Methods: We present an alternative method based on calculation of Wasserstein's distance and a Bayesian Directed Acyclical Graph (DAG), named BayeDAGClassifier (BDC), which annotates one cell at a time removing the need for prior clustering. Wasserstein's distance is first applied to a training dataset to find the best characteristic features (both negative or positive) of a cell annotation or state. The Bayesian DAG is then trained on these features of find the correct structure and weight of each feature in its network, classifying on cell at a time with an accompanied metric of certainty that the cell has been classified correctly.

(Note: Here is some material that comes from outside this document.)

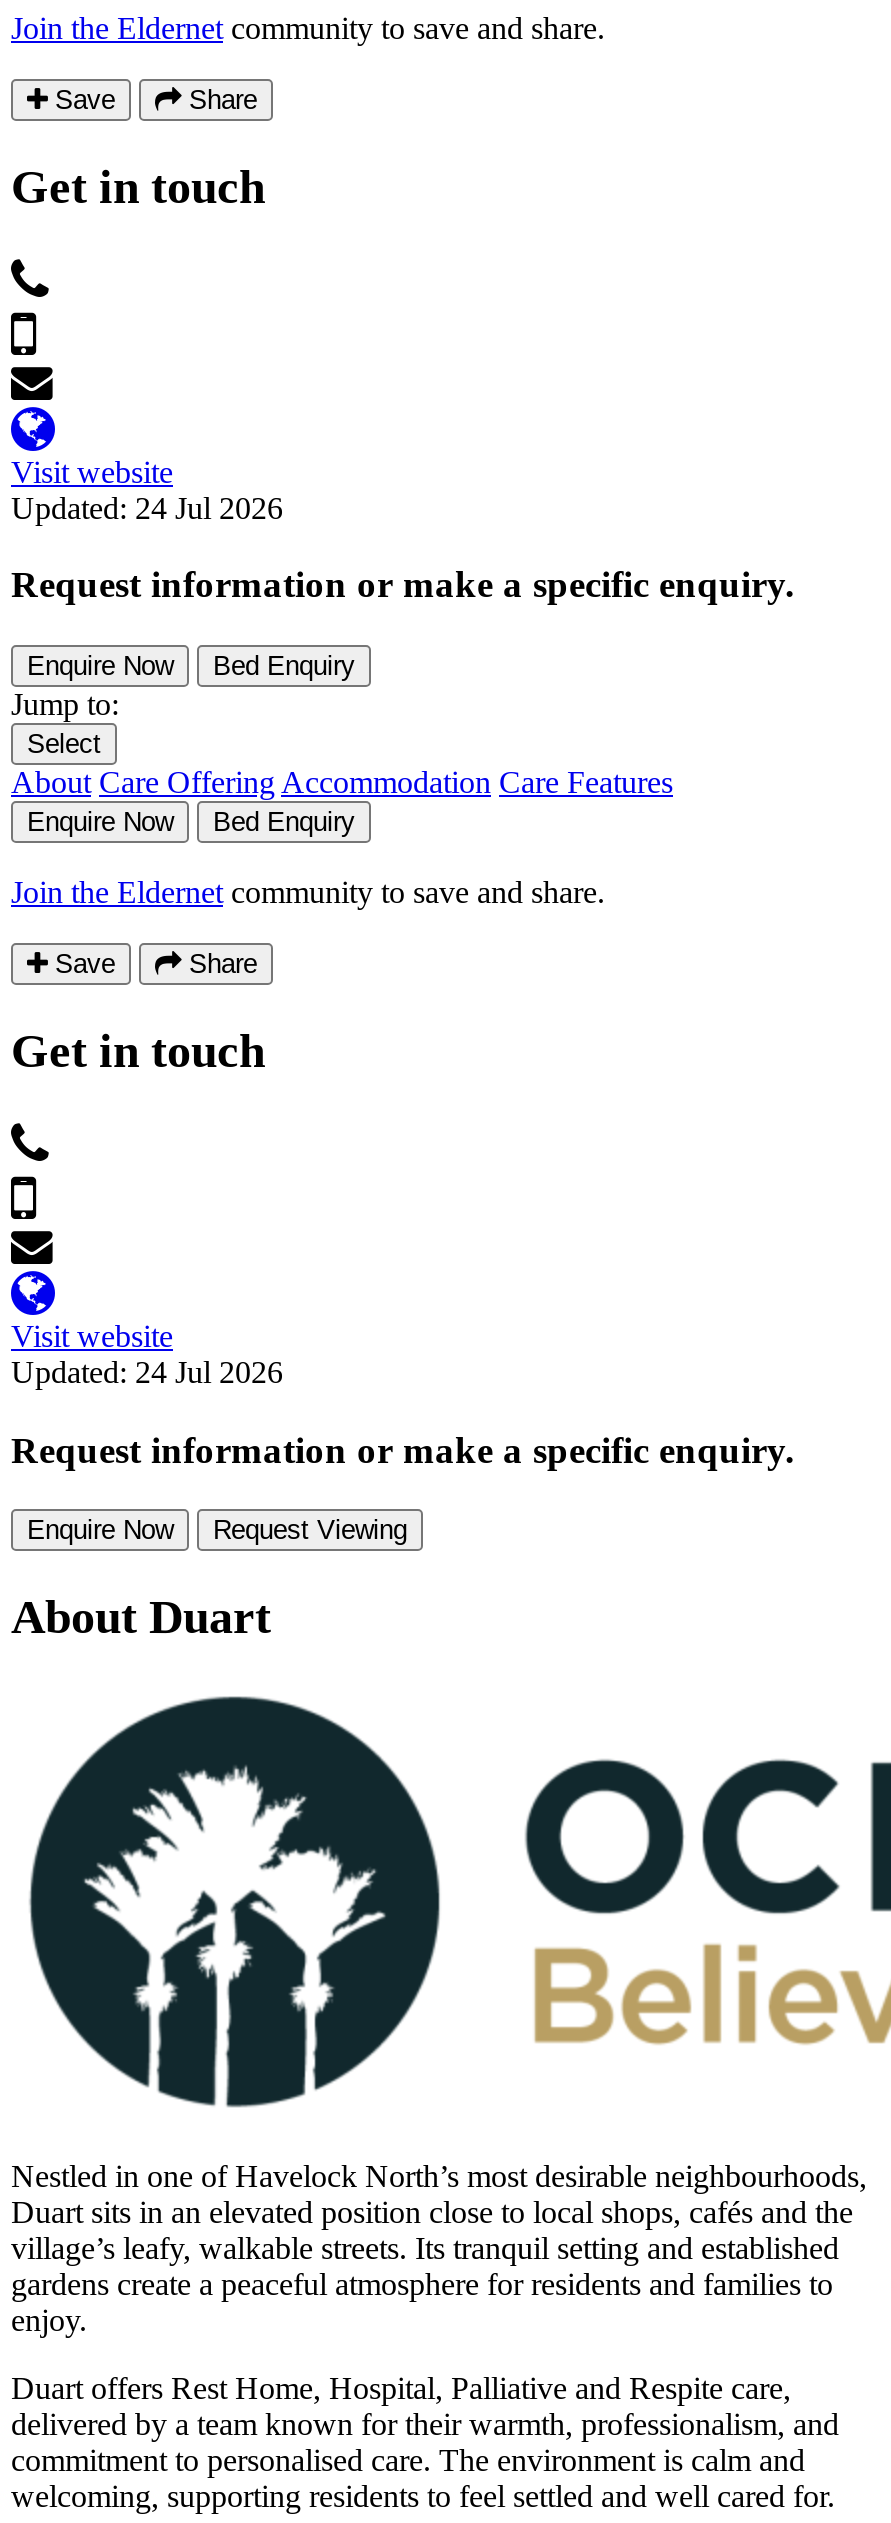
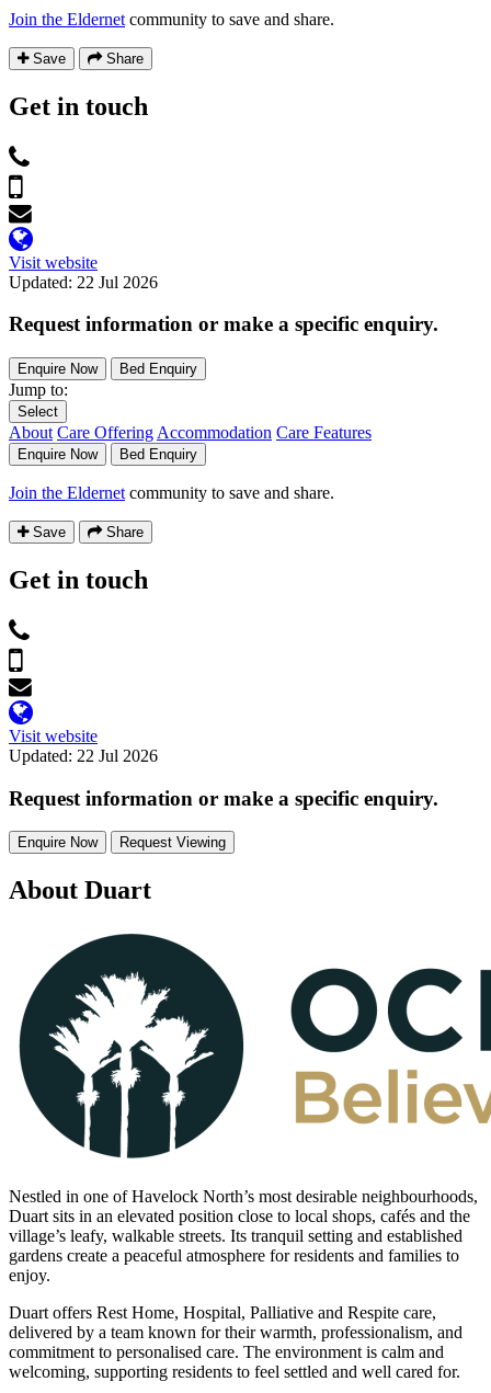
[11,490,283,524] Updated: 24 Jul 2026 -> [9,273,158,291] Updated: 22 Jul 2026
[11,1355,283,1389] Updated: 24 Jul 2026 -> [9,746,158,765] Updated: 22 Jul 2026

Results: Our classifier showed improved accuracy and comes with a manageable metric of uncertainty that can be used to distinguish signal from noise in single cell data.
Conclusion: BDC is a new way to classify single cell data based on Wasserstein's distance and Bayesian DAG. It annotates on per-cell basis, avoiding high dimensional clustering and its inherent noise. Further, BDC reports back an uncertainty metric that can be used to distinguish signal from noise.